#### DATA:
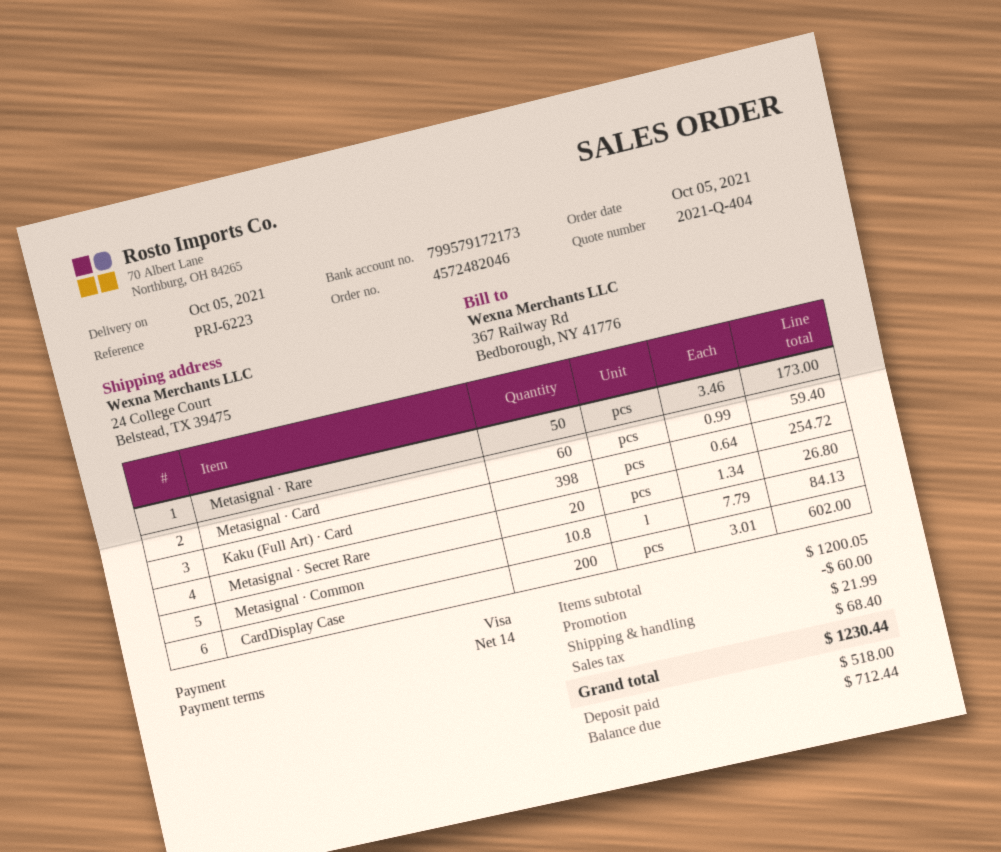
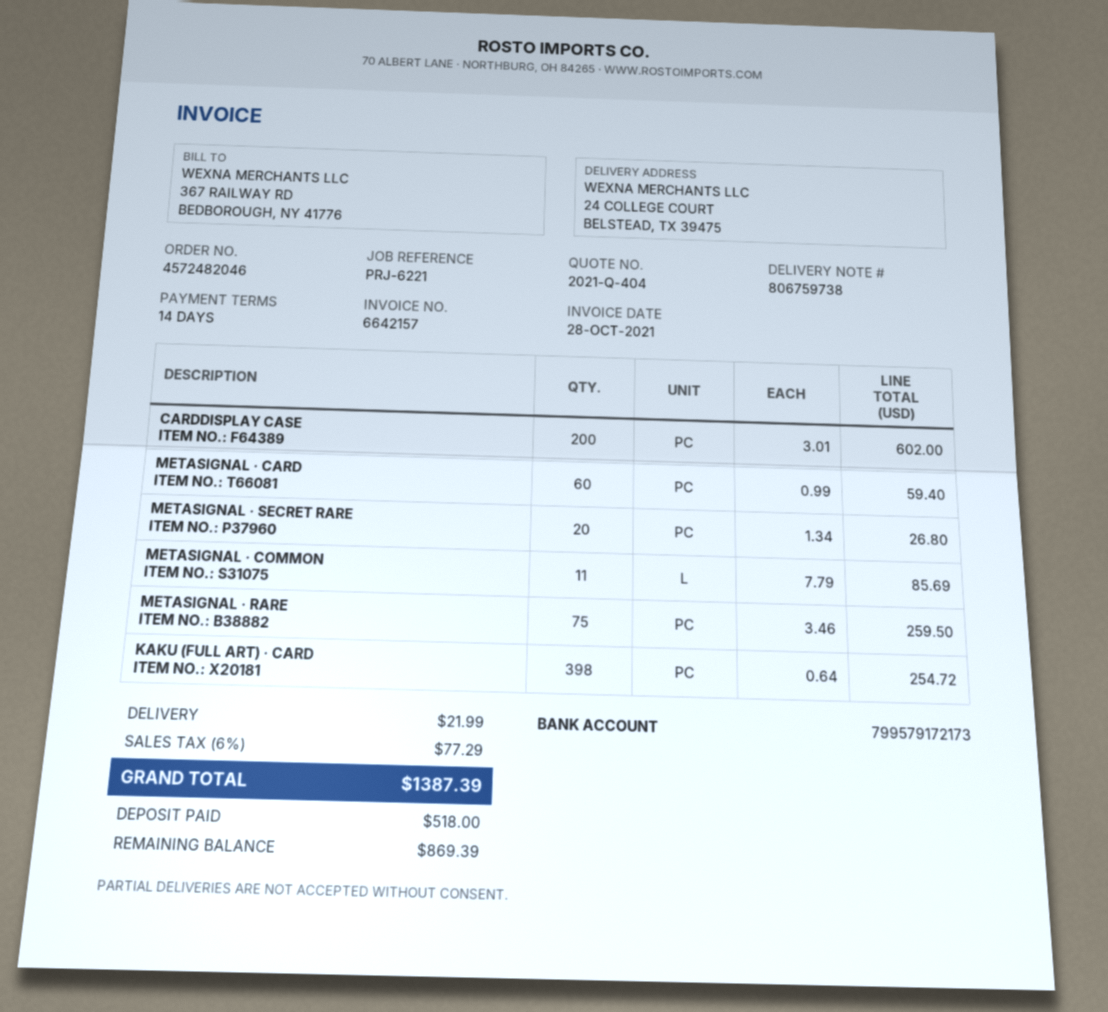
reference: PRJ-6223 -> PRJ-6221
Metasignal · Rare: 50 x 3.46 = 173.00 -> 75 x 3.46 = 259.50
Metasignal · Common: 10.8 x 7.79 = 84.13 -> 11 x 7.79 = 85.69
discount: 60.00 -> none
tax: 68.40 -> 77.29
total: 1230.44 -> 1387.39
balance: 712.44 -> 869.39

#### EXERCISE INSTRUCTIONS:
The entries above, without their pictures, should be written out exactly.

#### ANSWER SECTION:
reference: PRJ-6223 -> PRJ-6221
Metasignal · Rare: 50 x 3.46 = 173.00 -> 75 x 3.46 = 259.50
Metasignal · Common: 10.8 x 7.79 = 84.13 -> 11 x 7.79 = 85.69
discount: 60.00 -> none
tax: 68.40 -> 77.29
total: 1230.44 -> 1387.39
balance: 712.44 -> 869.39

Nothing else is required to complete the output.